* _Problem description_:
Scan the material for the word "brand" and copy each line where it occurs.

☆ ☆ ☆ ☆

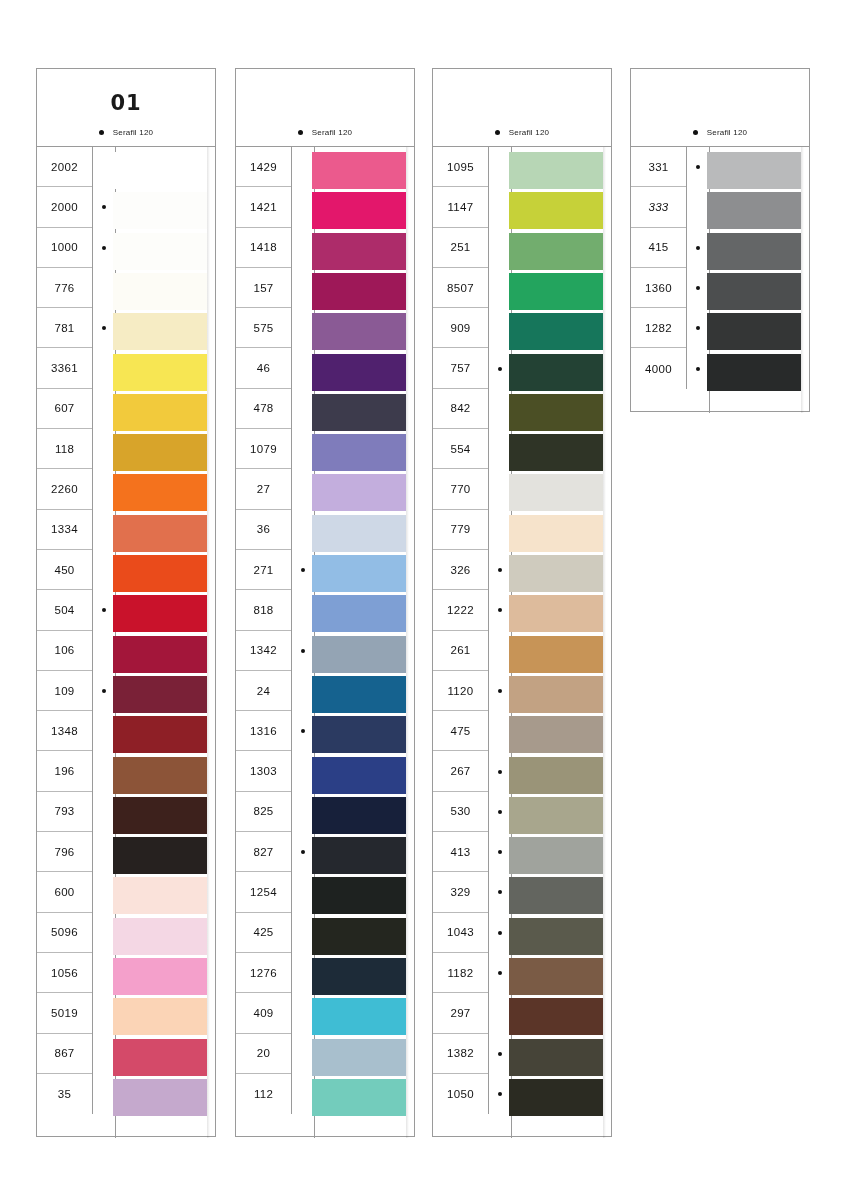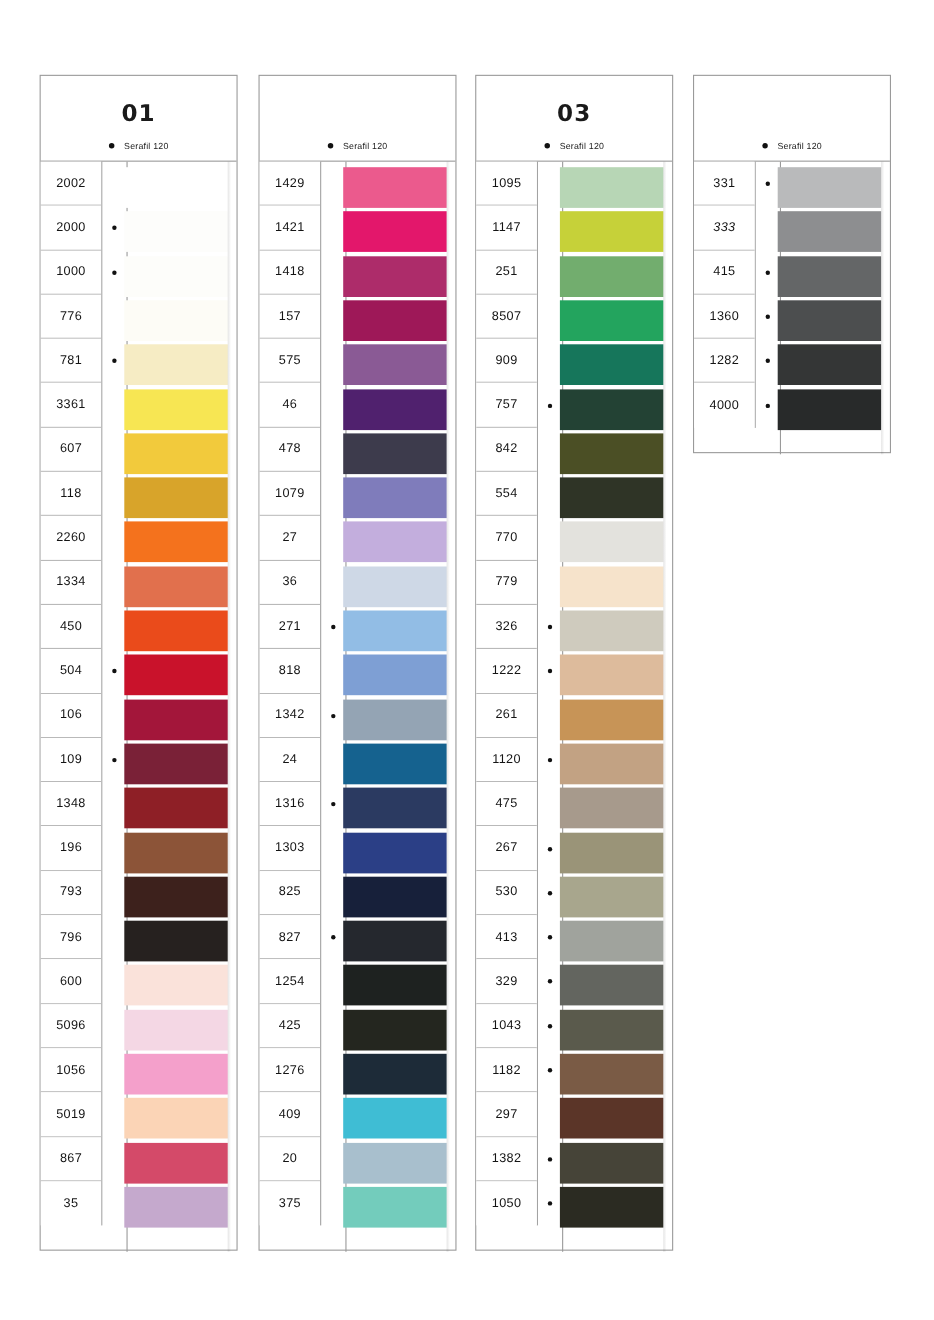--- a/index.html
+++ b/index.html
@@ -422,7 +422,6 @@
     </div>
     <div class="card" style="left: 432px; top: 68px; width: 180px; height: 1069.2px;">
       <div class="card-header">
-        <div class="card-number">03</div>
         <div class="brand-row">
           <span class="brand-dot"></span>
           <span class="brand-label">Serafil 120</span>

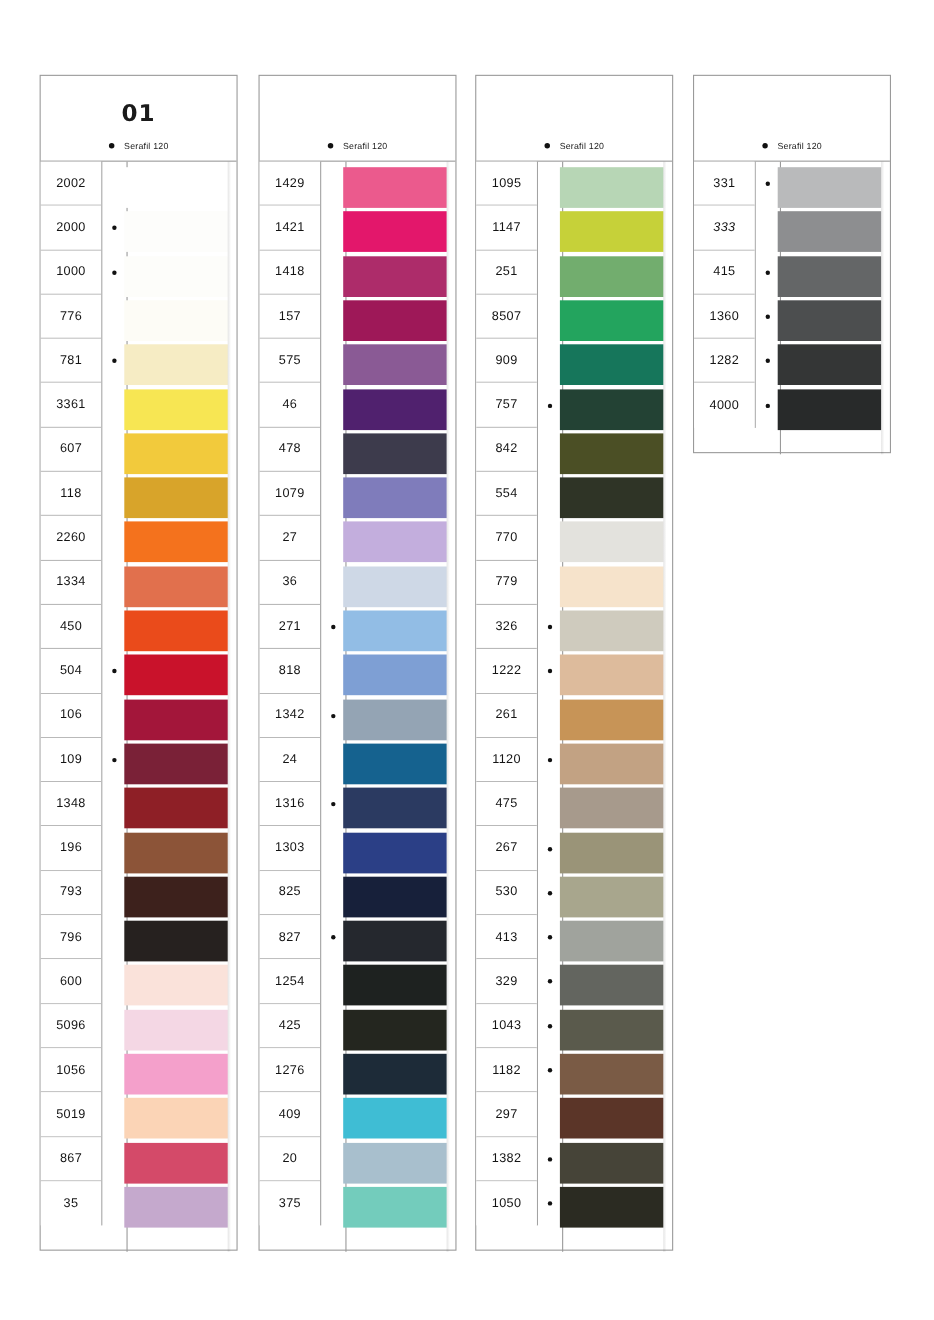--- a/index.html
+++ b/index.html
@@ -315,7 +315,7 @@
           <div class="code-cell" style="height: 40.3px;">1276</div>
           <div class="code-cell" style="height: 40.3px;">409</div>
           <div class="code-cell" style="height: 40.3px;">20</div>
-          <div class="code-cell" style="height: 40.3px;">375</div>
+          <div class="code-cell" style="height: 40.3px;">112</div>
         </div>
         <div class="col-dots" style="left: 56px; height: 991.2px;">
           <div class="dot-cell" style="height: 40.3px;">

☆ ☆ ☆ ☆

* _Result of the exercise_:
         <div class="brand-row">
           <span class="brand-dot"></span>
           <span class="brand-label">Serafil 120</span>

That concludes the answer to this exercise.